L’ouverture des frontières intérieures de l’Europe en 1993 a généré une forte hausse du trafic depuis les Pays-Bas, et surtout depuis le nord de la France, jusqu’à effrayer les ports de cette région, craignant la concurrence d’Anvers. L’agglomération de Lille n’a intentionnellement jamais été dotée d’une autoroute à six voies, afin d’éviter une circulation trop fluide vers la Flandre. «Et le trafic n’a fait que s’accroître », note Hajo Beekman, expert de la mobilité nationale à la VRT.
L’agglomération de Lille n’a intentionnellement jamais été dotée d’une autoroute à six voies, afin d’éviter une circulation trop fluide vers la Flandre
«Avec les ports d’Anvers et de Gand sur son tracé, l’E17 est devenue l’un des principaux axes pour le transport par camions dans toute l’UE. Cette liaison transfrontalière relie les ports sur les canaux français, Lille et Paris à la région de la Ruhr située de l’autre côté. Le tronçon le plus fréquenté, entre Wommelgem et Anvers, voit passer pas moins de 150 000 véhicules par jour. Jusqu’à 30 pour cent de camions pourraient encore s’y ajouter d’ici 2030. L’E17 permet, en outre, aux navetteurs locaux de rejoindre leur bureau grâce à la faible distance qui sépare les sorties. De nombreux terrains industriels d’envergure y sont directement reliés, non seulement entre Courtrai et Deinze, mais par exemple aussi au niveau de Lokeren, Saint-Nicolas et Turnhout. Sa fonction de désenclavement est énorme.»

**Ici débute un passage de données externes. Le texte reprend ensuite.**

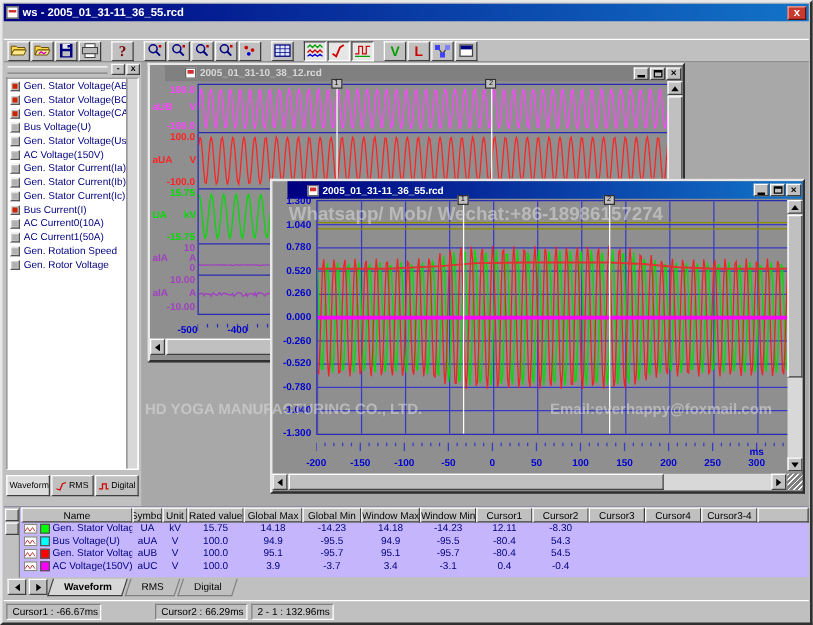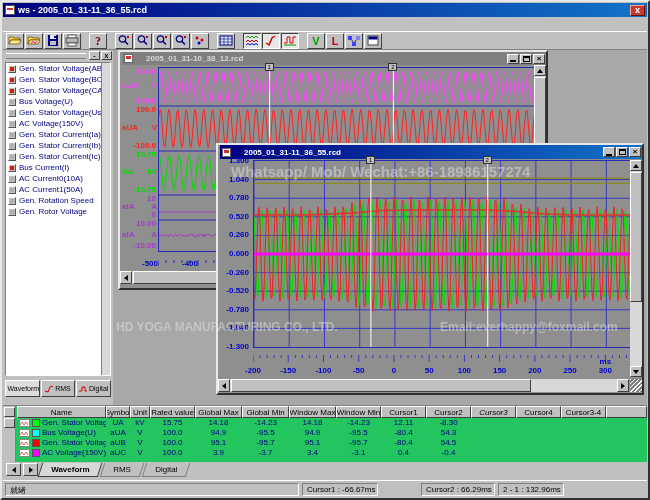"2005_01_31-10_38_12.rcd" .win-title { gap: 13px -> 3px; left: 2px -> 12px; padding-left: 2px -> 16px }
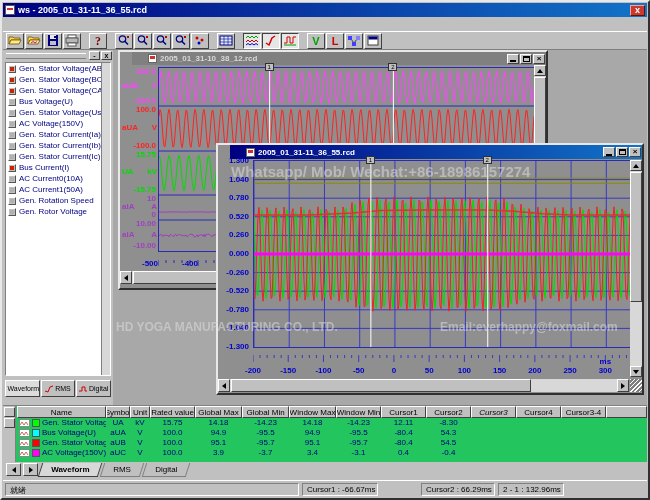"Name" .bottom-bar { background: #22c55e -> #c4b5fd }
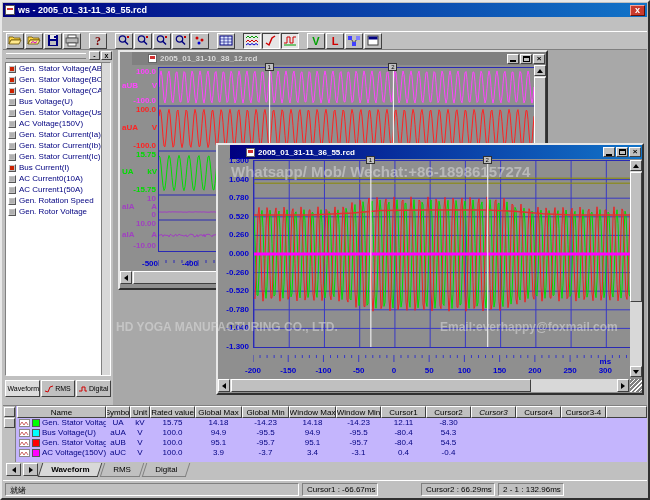"Cursor3" span.hd-cell { font-style: italic -> none }
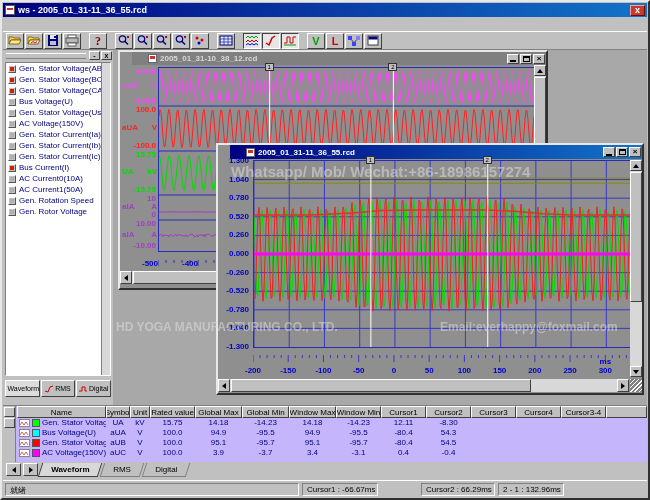"就绪" span.sb-panel { html: <span>就绪</span> -> none }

Dans leur ouvrage, Lalush et Druwé avancent des chiffres saisissants: entre 17 et 28 milliards d’euros de valeur ajoutée et 220 000 à 330 000 emplois, avec une moyenne de 80 000 à 87 000 euros de valeur ajoutée par travailleur. Une bonne décennie plus tard, il n’y aura eu que peu de changements à ce niveau. Au cœur de la nouvelle paroisse De Heilige Maagd der Armen de Rekkem, les prières pour la prospérité économique de la Flandre ont été plus qu’entendues.